(SeaPRwire) – Der Block hat Kiew seit 2022 195 Milliarden Euro an Hilfe geleistet, sagte die Chefdiplomatin Kaja Kallas
Die Europäische Union hat seit der Eskalation des Konflikts mit Russland vor vier Jahren 195 Milliarden Euro für die Ukraine ausgegeben, so die Außenpolitikchefin des Blocks, Kaja Kallas. Sie teilte die aktualisierte Zahl mit, inmitten wachsender Unruhe und Spaltungen unter den Mitgliedstaaten bezüglich der anhaltenden militärischen und finanziellen Hilfe Brüssels für Kiew.
„Bis heute ist die EU der wichtigste Unterstützer der Ukraine, mit 195 Milliarden Euro (225 Milliarden Dollar) seit 2022“, sagte Kallas am Montag während einer Hauptrede auf der Konferenz der EU-Botschafter in Brüssel. Die bisherige Schätzung, die Kallas im Dezember veröffentlicht hatte, lag bei über 187 Milliarden Euro.

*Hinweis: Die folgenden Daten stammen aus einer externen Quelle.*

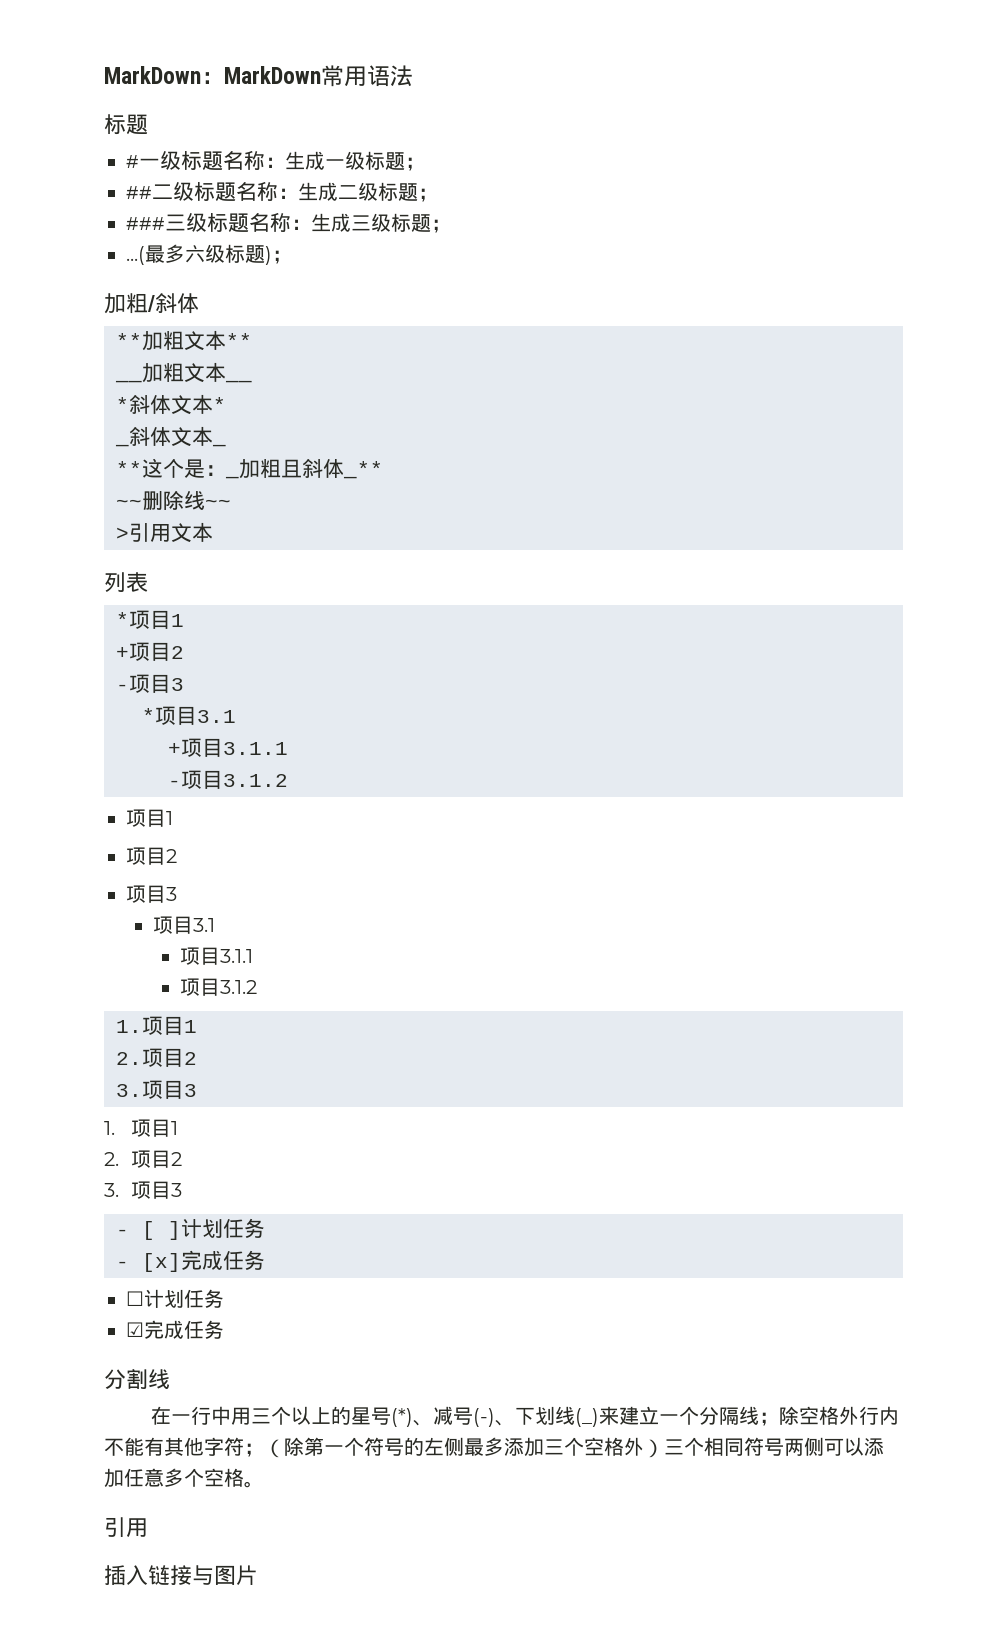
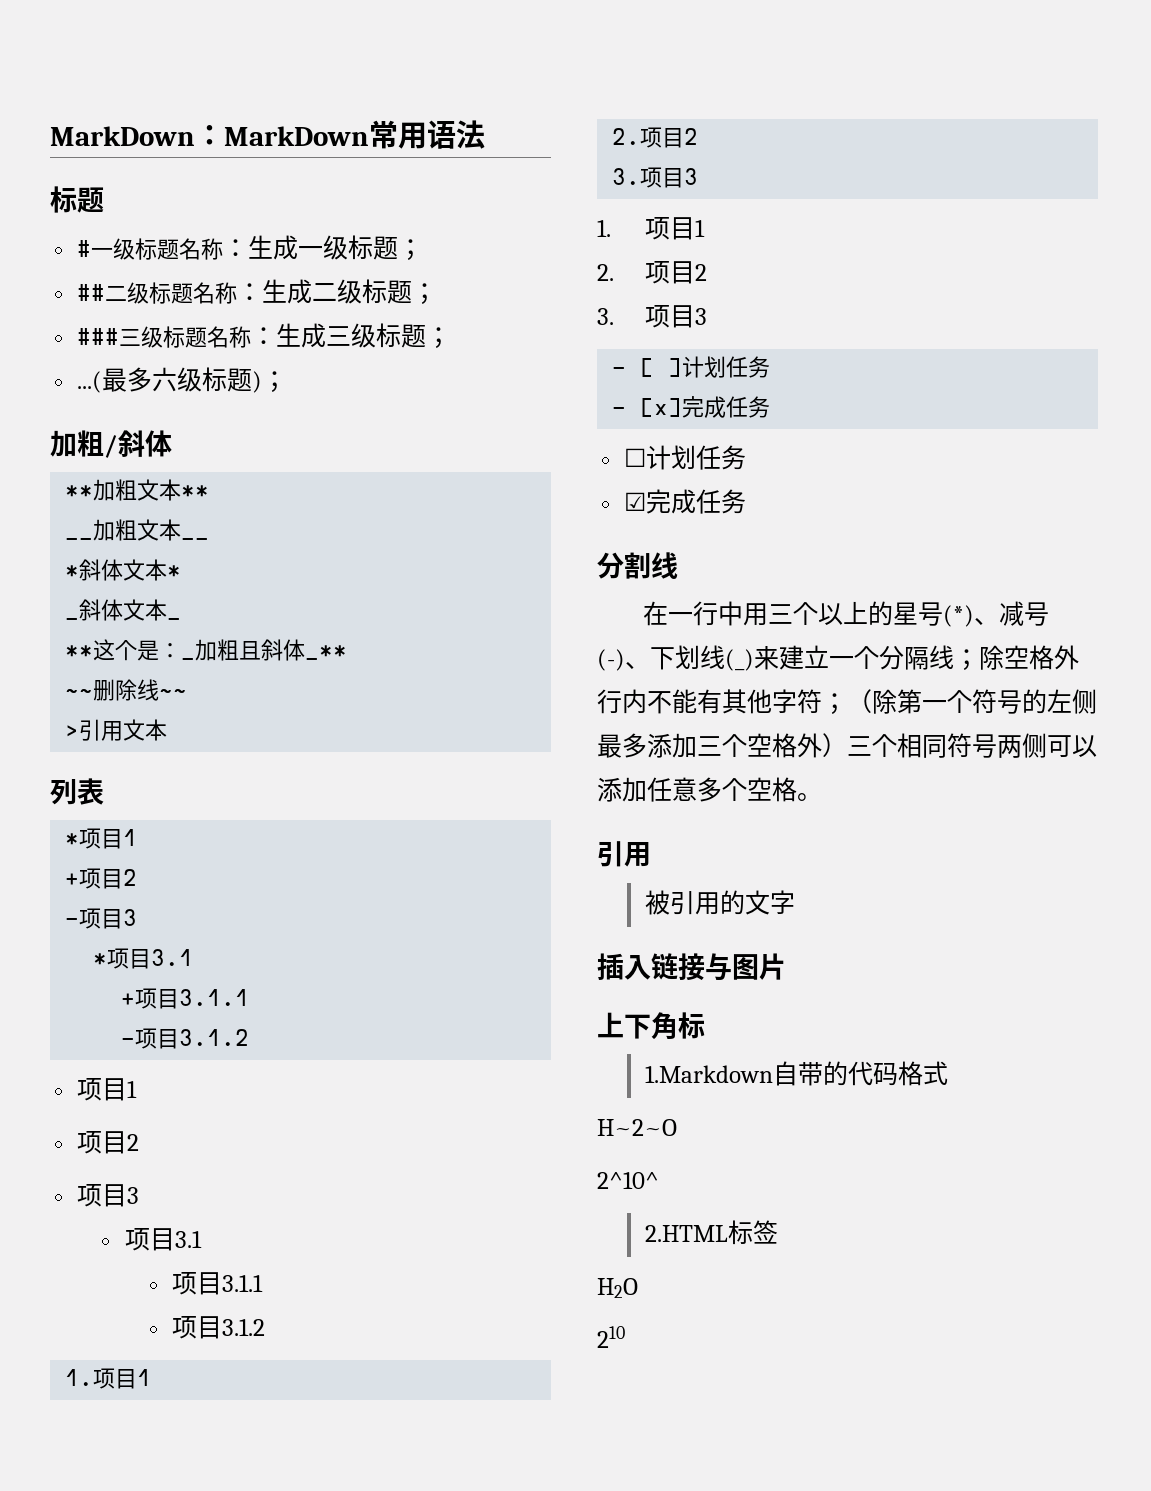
(148, 1527) none -> [644,890,795,915] // 被引用的文字
(258, 1575) none -> [597,1012,705,1040] [644,1061,948,1086] [597,1119,677,1136] [597,1172,659,1189] [644,1220,778,1245] [597,1278,638,1298] [597,1326,625,1348] // 上下角标 // 1.Markdown自带的代码格式 // H~2~O // 2^10^ // 2.HTML标签 // H2O // 210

Die Zahl „schließt die 90 Milliarden Euro (105 Milliarden Dollar) an Kreditunterstützung, die in Arbeit ist, nicht ein“, fügte sie hinzu.
Dem Kredit droht eine ungewisse Zukunft, da Ungarn ihn letzten Monat als Teil eines Streits blockierte, bei dem es um die Einstellung der russischen Ölversorgung durch Kiew über die Druschba-Pipeline ging. Die Slowakei hat ebenfalls signalisiert, dass sie ihr Veto gegen den Kredit einlegen könnte, wobei Ministerpräsident Robert Fico ihn im Grunde als „Geschenk“ bezeichnete, das Kiew nicht zurückzahlen würde.
Letzte Woche hat der ukrainische Präsident Wladimir Selenskij eine kaum verhüllte Drohung gegen den ungarischen Ministerpräsidenten Viktor Orban ausgesprochen, weil er die Mittel blockierte, und sagte, er werde das ukrainische Militär „mit ihm in seiner eigenen Sprache sprechen“ lassen.
In der Zwischenzeit sind neue Bedenken bezüglich Korruption in der Ukraine aufgekommen, nachdem ungarische Behörden letzte Woche in der Nähe von Budapest Dutzende Millionen Dollar Bargeld und neun Kilogramm Gold aus ukrainischen gepanzerten Fahrzeugen beschlagnahmt hatten.
Ukrainische Beamte beschuldigten Ungarn des „Diebstahls“ und „staatlichen Banditismus“, während Budapest von der Ukraine „sofortige Antworten“ forderte und feststellte, dass die Sendung „ernste Fragen über eine mögliche Verbindung zur ukrainischen Kriegsmafia aufwirft.“
Kiew wurde in den letzten Monaten von mehreren Korruptionsskandalen erschüttert. Im November deckten Anti-Korruptions-Behörden ein Rückzahlungsschema im Wert von 100 Millionen Dollar auf, an dem der staatliche Nuklearbetreiber Energoatom beteiligt war. Die Untersuchung führte zum Rücktritt mehrerer hochrangiger Beamter, darunter des Energieministers German Galushchenko und des einflussreichen Stabschefs von Selenski, Andrij Jermak.